Of the three problems listed above, it's the last that I find most troubling.

He ends his report with this:

Europe is dishing up a toxic brew: a rigid currency, fiscal contraction, begrudging aid from the central bank, and a long history of enmity between its constituents. That's a recipe for collective paralysis, not for the sort of bold collective action that is required to halt banking crises. Pundits have floated the idea that Europe could solve its problems by issuing eurobonds. And it's true that selling bonds that are guaranteed collectively by European countries would allow countries to escape the tender mercies of the bond markets. But that plan, which would require true collective action, has been rejected.

The reality is that Europe today resembles the U.S. states during the Article of Confederation period — an agglomeration of allies and frenemies, unwilling fully to cast their lot with one another.
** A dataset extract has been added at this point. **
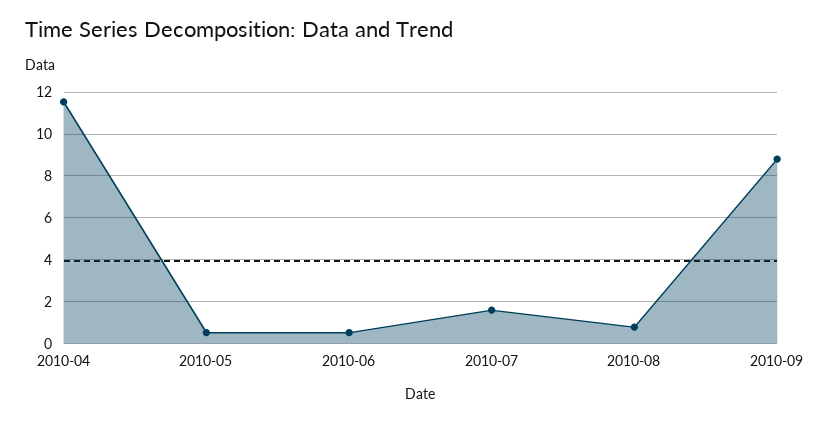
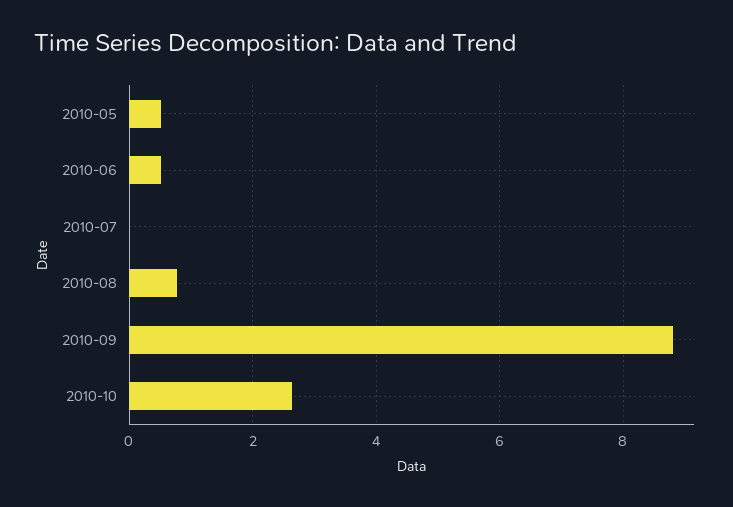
2010-04: 11.5 -> none
2010-07: 1.5 -> 0
2010-10: none -> 2.6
European policymakers aren't inclined to take advice from American political thinkers. But they'd be well-advised to heed the warning Benjamin Franklin issued at a time when collective action was being considered: "We must all hang together, or assuredly we shall all hang separately."


Bernanke today says the Fed ain't gonna do anything right now. No QE3...yet. And he already stated previously that interest rates will remain the same for two more years (until mid-2013). So what else could he really say or do, anyway? Nothing but sitting on his thumbs, I guess.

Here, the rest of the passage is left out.